● **WHAT THE TASK REQUIRES**:
Every line in the data below has to be repeated exactly; no picture belongs in the result.

● **INFORMATION GIVEN**:
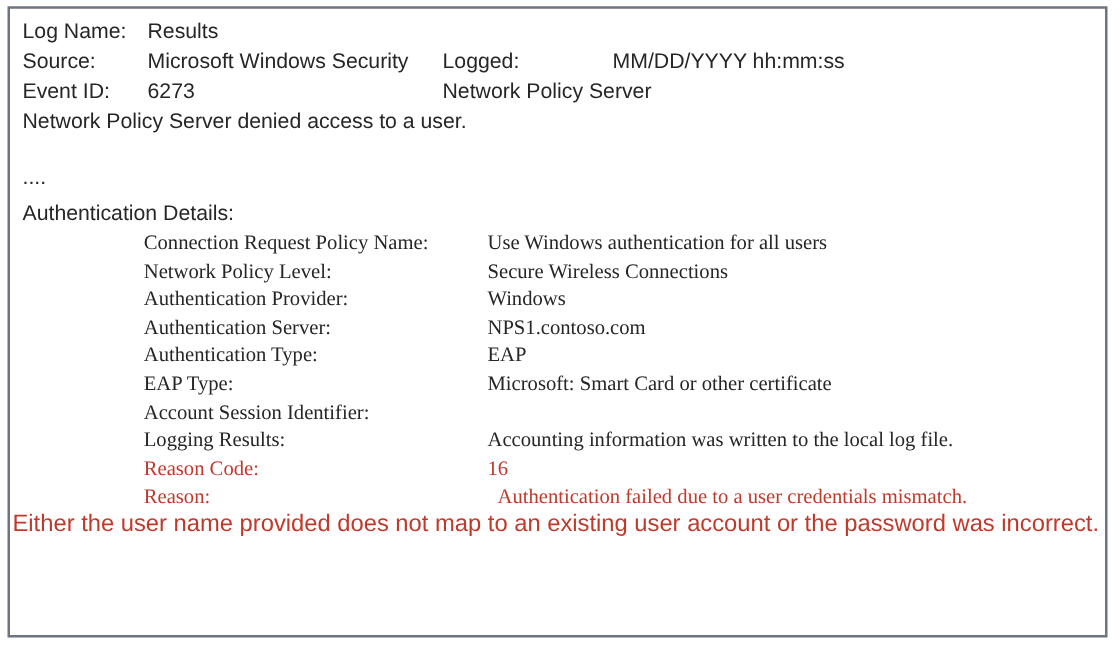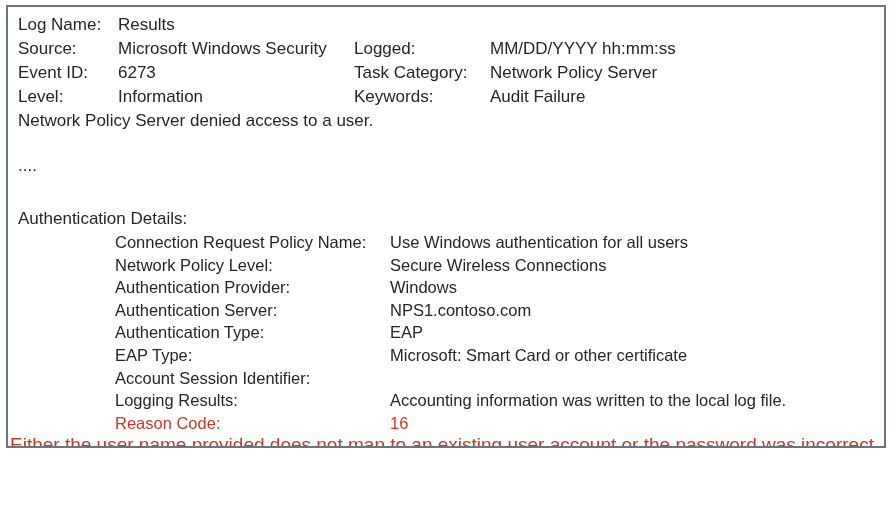--- a/index.html
+++ b/index.html
@@ -20,7 +20,7 @@
   .frame{
     position:absolute;
     left:6px; top:5px;
-    width:880px; height:443px;
+    width:880px; height:505px;
     border:2px solid var(--border);
     box-sizing:border-box;
     padding:6px 4px 0 10px;

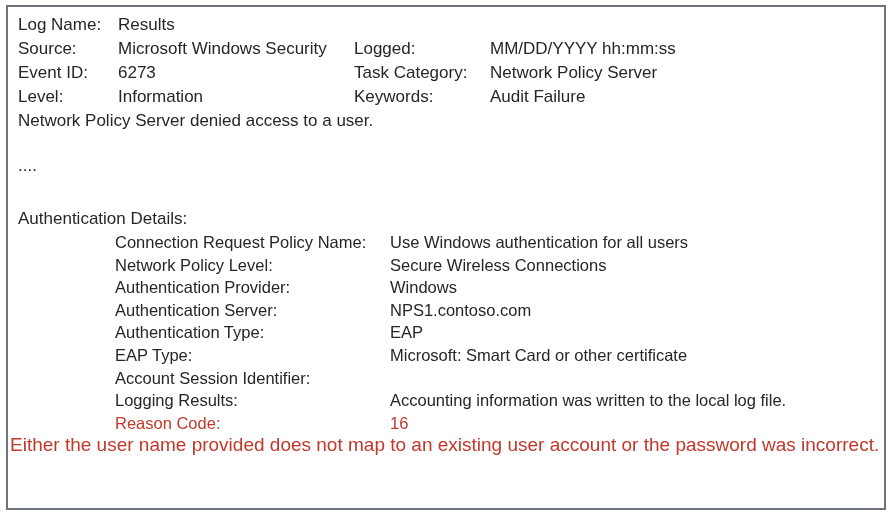--- a/index.html
+++ b/index.html
@@ -91,7 +91,6 @@
     <div class="hdr-row">
       <span class="cell">Event ID:</span>
       <span class="cell">6273</span>
-      <span class="cell">Task Category:</span>
       <span class="cell">Network Policy Server</span>
     </div>
     <div class="hdr-row">

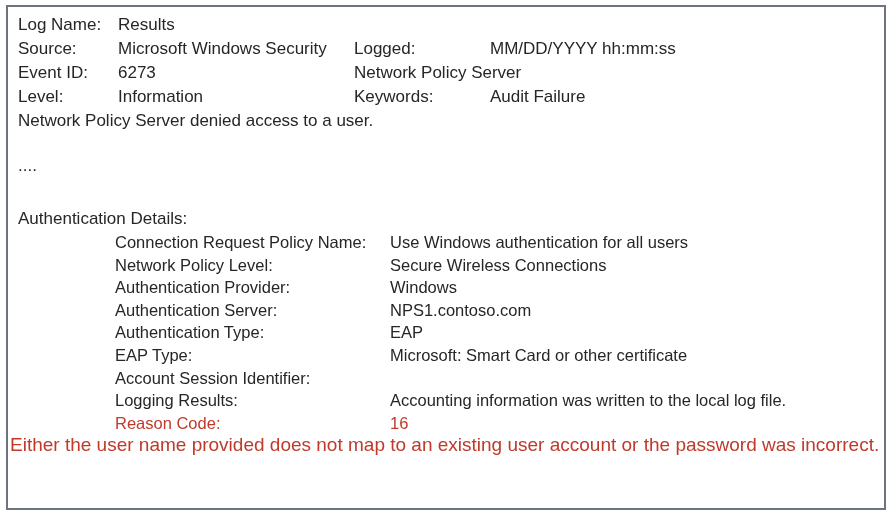--- a/index.html
+++ b/index.html
@@ -93,12 +93,6 @@
       <span class="cell">6273</span>
       <span class="cell">Network Policy Server</span>
     </div>
-    <div class="hdr-row">
-      <span class="cell">Level:</span>
-      <span class="cell">Information</span>
-      <span class="cell">Keywords:</span>
-      <span class="cell">Audit Failure</span>
-    </div>
   </div>
 
   <div class="message">Network Policy Server denied access to a user.</div>

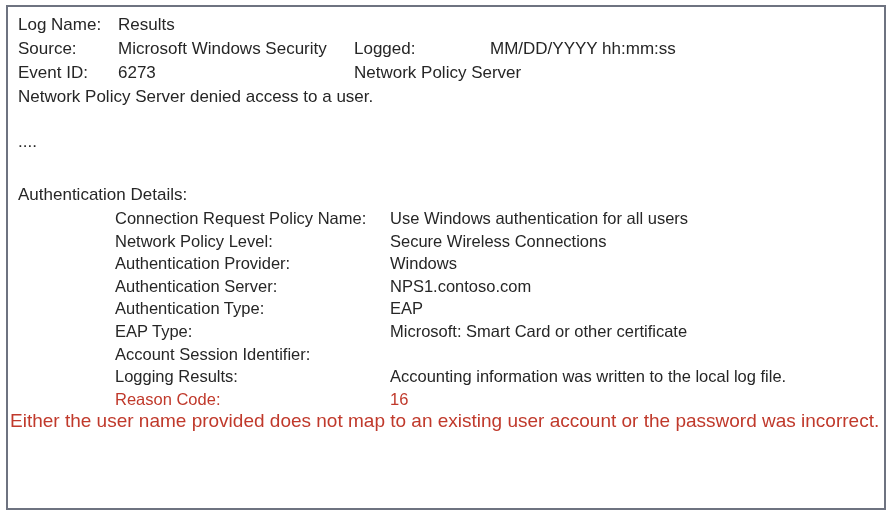--- a/index.html
+++ b/index.html
@@ -44,7 +44,7 @@
     font-size:17px;
   }
   .auth-heading{
-    margin-top:29px;
+    margin-top:5px;
     line-height:24px;
     font-size:17px;
   }

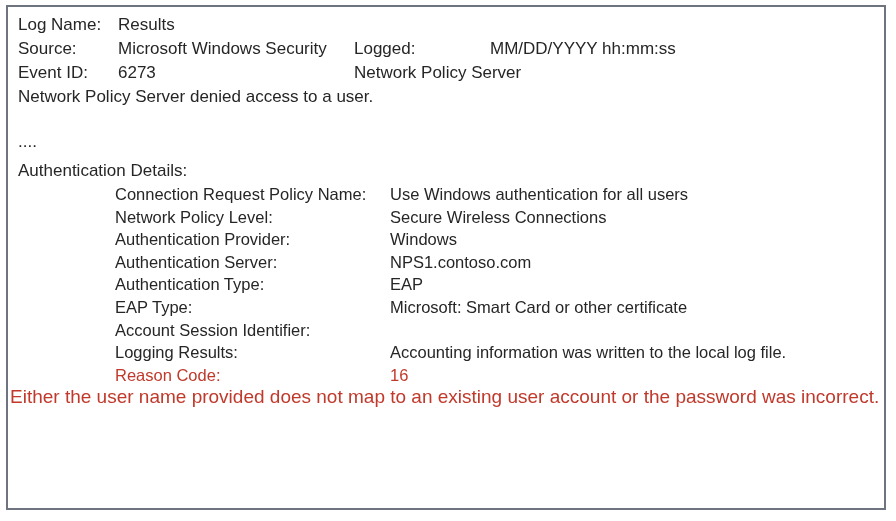--- a/index.html
+++ b/index.html
@@ -58,6 +58,7 @@
     line-height:22.6px;
     font-size:16.5px;
     white-space:nowrap;
+    font-family:Liberation Serif, serif;
   }
   .detail-row.red{ color:var(--red); }
   .detail-row .shift{ padding-left:8px; }

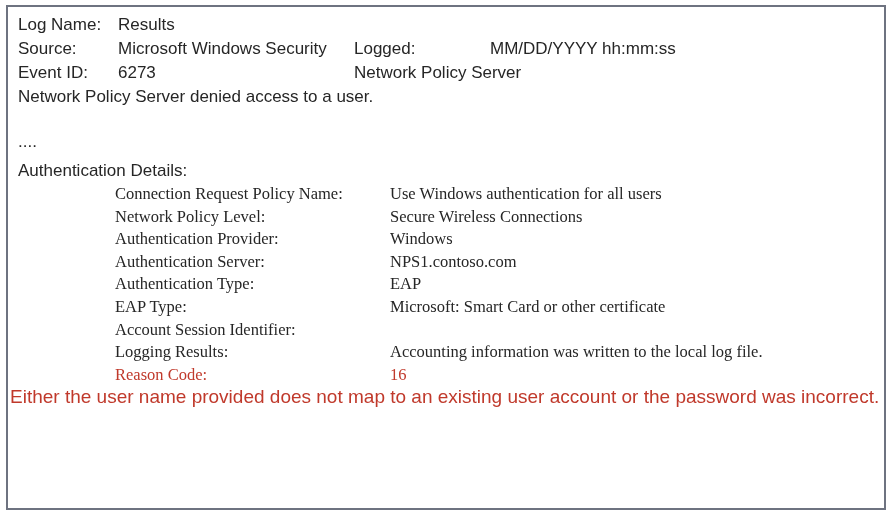--- a/index.html
+++ b/index.html
@@ -136,6 +136,10 @@
       <span>Reason Code:</span>
       <span>16</span>
     </div>
+    <div class="detail-row red">
+      <span>Reason:</span>
+      <span class="shift">Authentication failed due to a user credentials mismatch.</span>
+    </div>
   </div>
 
   <div class="footer-note">Either the user name provided does not map to an existing user account or the password was incorrect.</div>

● **RESPONSE BOX**:
--- a/index.html
+++ b/index.html
@@ -20,7 +20,7 @@
   .frame{
     position:absolute;
     left:6px; top:5px;
-    width:880px; height:443px;
+    width:880px; height:505px;
     border:2px solid var(--border);
     box-sizing:border-box;
     padding:6px 4px 0 10px;

--- a/index.html
+++ b/index.html
@@ -91,7 +91,6 @@
     <div class="hdr-row">
       <span class="cell">Event ID:</span>
       <span class="cell">6273</span>
-      <span class="cell">Task Category:</span>
       <span class="cell">Network Policy Server</span>
     </div>
     <div class="hdr-row">

--- a/index.html
+++ b/index.html
@@ -93,12 +93,6 @@
       <span class="cell">6273</span>
       <span class="cell">Network Policy Server</span>
     </div>
-    <div class="hdr-row">
-      <span class="cell">Level:</span>
-      <span class="cell">Information</span>
-      <span class="cell">Keywords:</span>
-      <span class="cell">Audit Failure</span>
-    </div>
   </div>
 
   <div class="message">Network Policy Server denied access to a user.</div>

--- a/index.html
+++ b/index.html
@@ -44,7 +44,7 @@
     font-size:17px;
   }
   .auth-heading{
-    margin-top:29px;
+    margin-top:5px;
     line-height:24px;
     font-size:17px;
   }

--- a/index.html
+++ b/index.html
@@ -58,6 +58,7 @@
     line-height:22.6px;
     font-size:16.5px;
     white-space:nowrap;
+    font-family:Liberation Serif, serif;
   }
   .detail-row.red{ color:var(--red); }
   .detail-row .shift{ padding-left:8px; }

--- a/index.html
+++ b/index.html
@@ -136,6 +136,10 @@
       <span>Reason Code:</span>
       <span>16</span>
     </div>
+    <div class="detail-row red">
+      <span>Reason:</span>
+      <span class="shift">Authentication failed due to a user credentials mismatch.</span>
+    </div>
   </div>
 
   <div class="footer-note">Either the user name provided does not map to an existing user account or the password was incorrect.</div>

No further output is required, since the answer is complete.